(Records from a dataset)
· · ·
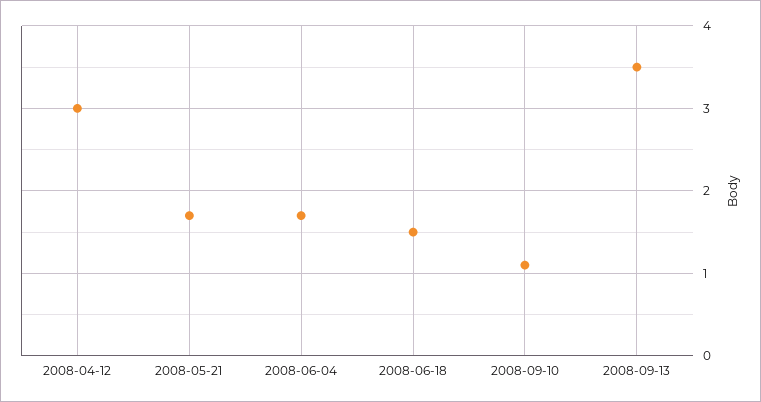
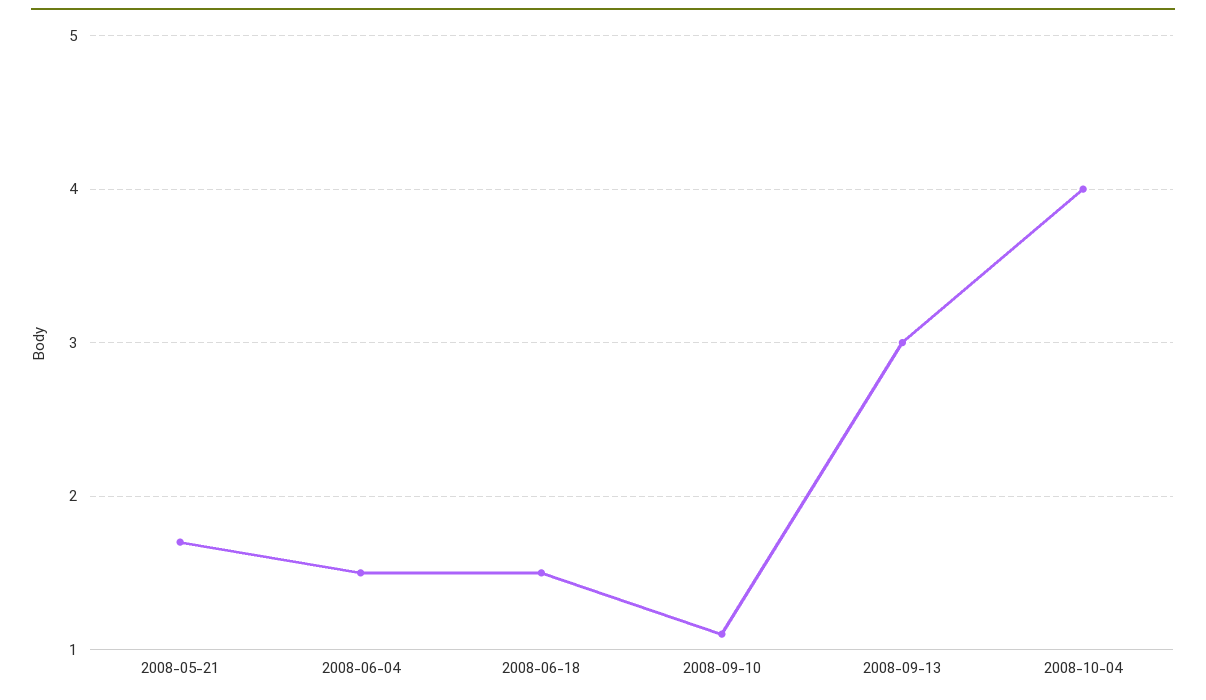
2008-04-12: 3 -> none
2008-06-04: 1.7 -> 1.5
2008-09-13: 3.5 -> 3
2008-10-04: none -> 4

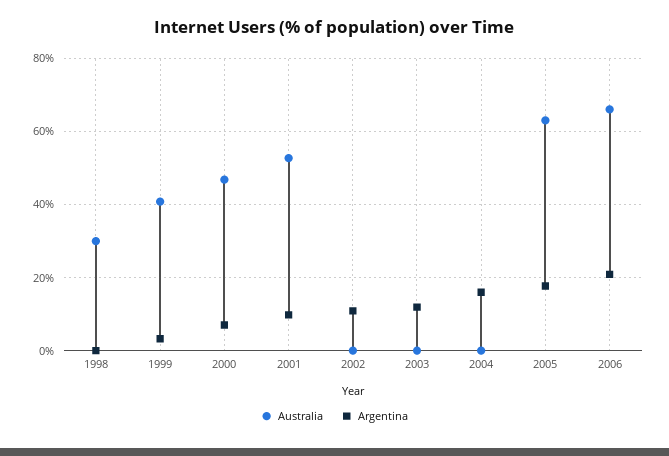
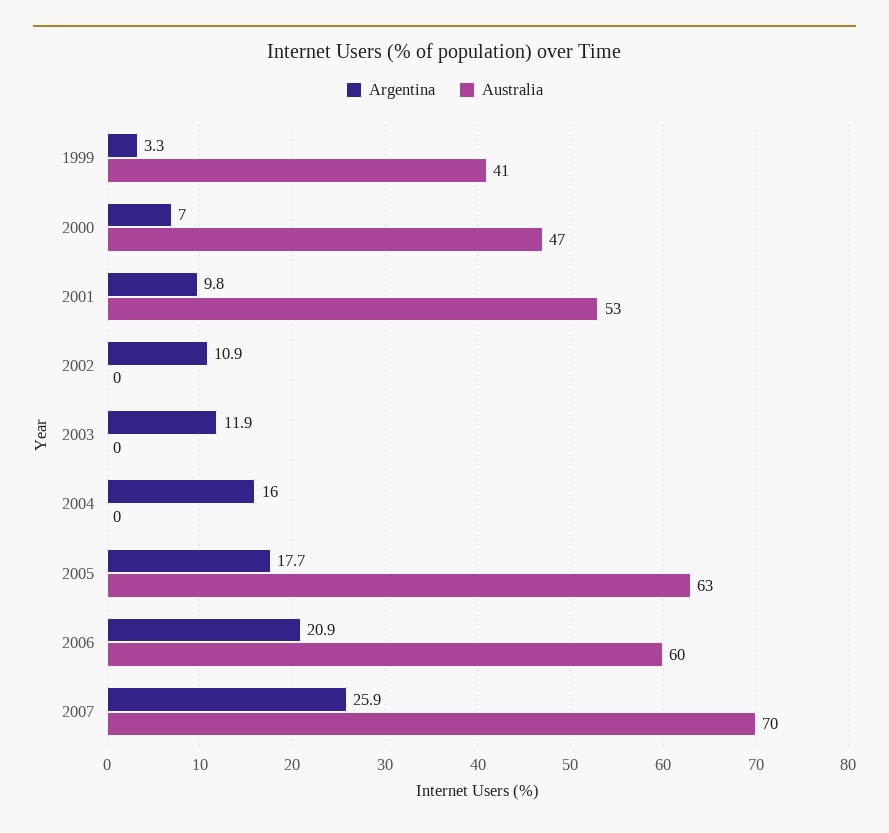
Australia, 1998: 30 -> none
Argentina, 1998: 0 -> none
Australia, 2006: 66 -> 60
Argentina, 2007: none -> 25.9
Australia, 2007: none -> 70

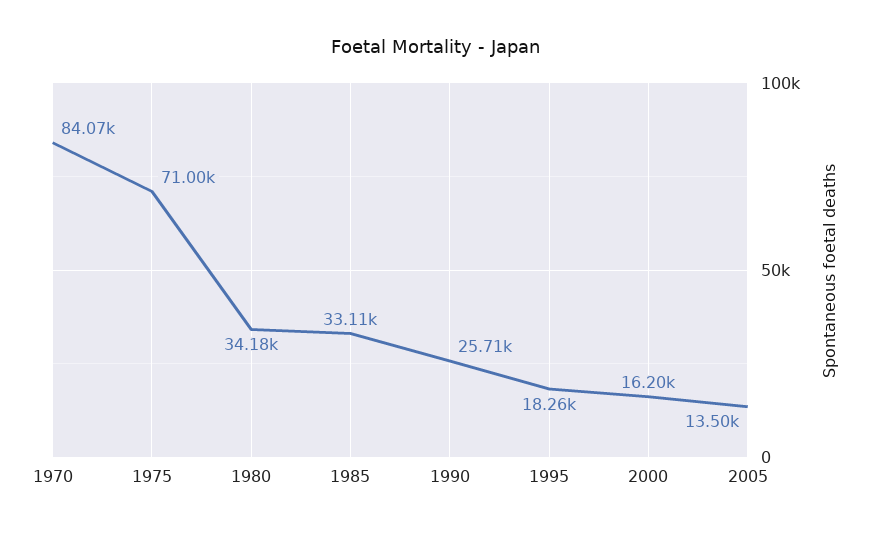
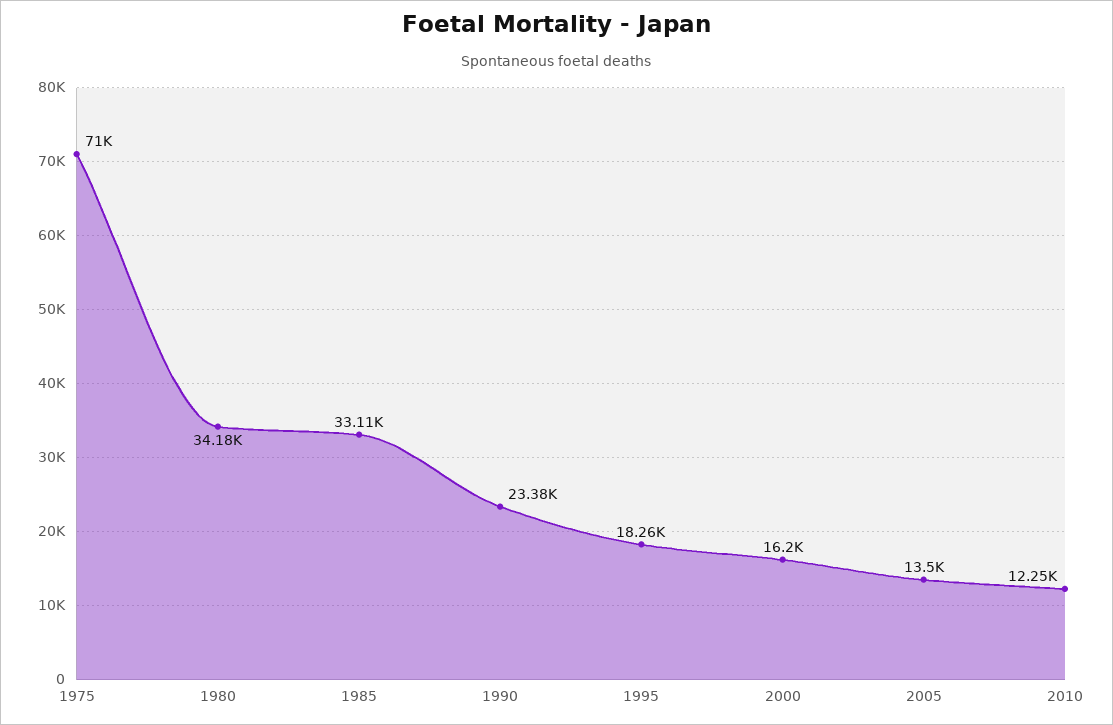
1970: 84070 -> none
1990: 25710 -> 23380
2010: none -> 12250

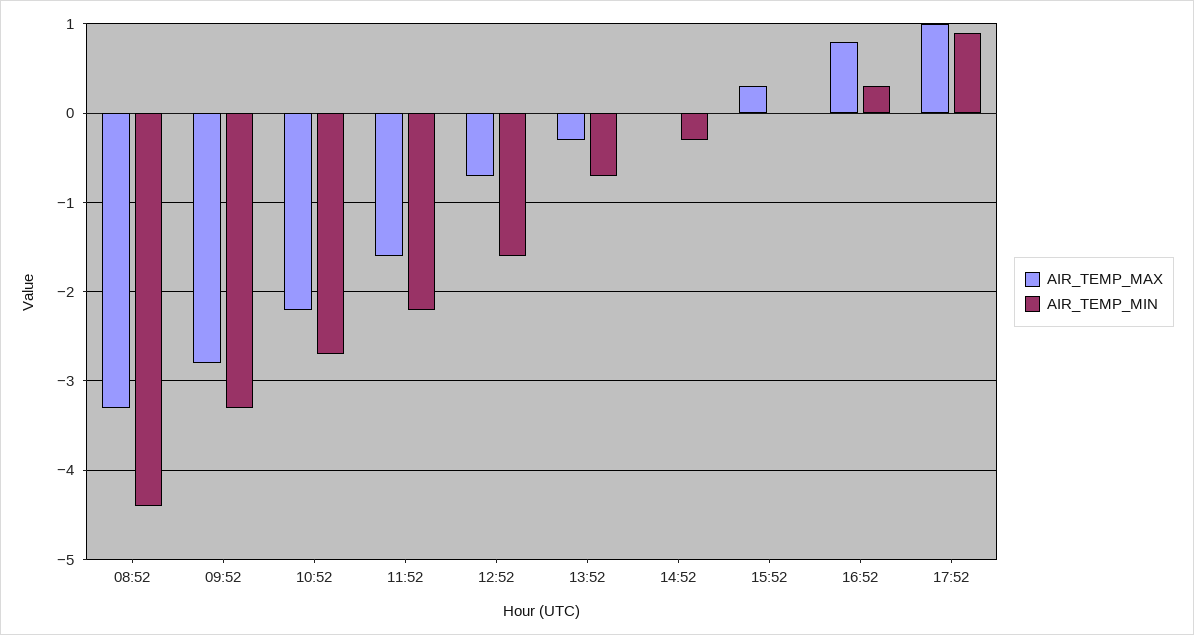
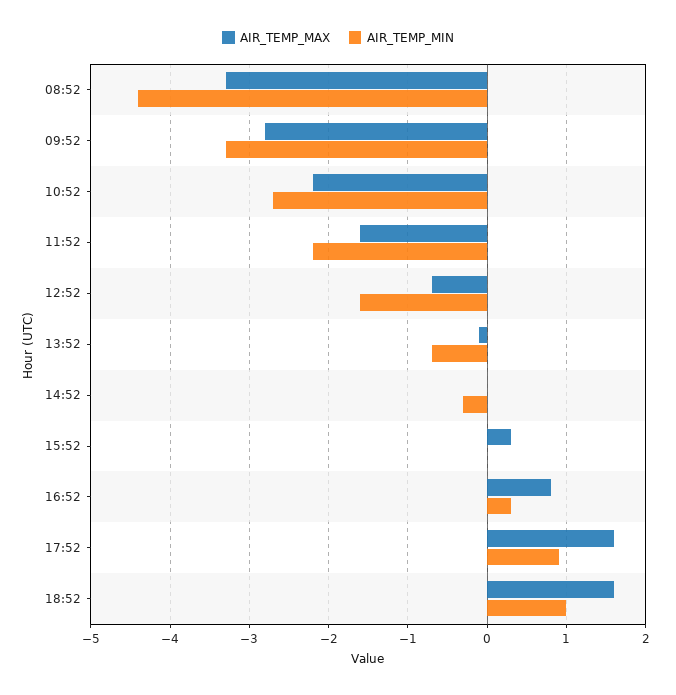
AIR_TEMP_MAX, 13:52: -0.3 -> -0.1
AIR_TEMP_MAX, 17:52: 1 -> 1.6
AIR_TEMP_MAX, 18:52: none -> 1.6
AIR_TEMP_MIN, 18:52: none -> 1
· · ·
Give back exactly the lines from the one with "1970: 84070 -> none" through the end of the records above, inclusive, and omit any pictures.

Response to this exercise>
1970: 84070 -> none
1990: 25710 -> 23380
2010: none -> 12250

AIR_TEMP_MAX, 13:52: -0.3 -> -0.1
AIR_TEMP_MAX, 17:52: 1 -> 1.6
AIR_TEMP_MAX, 18:52: none -> 1.6
AIR_TEMP_MIN, 18:52: none -> 1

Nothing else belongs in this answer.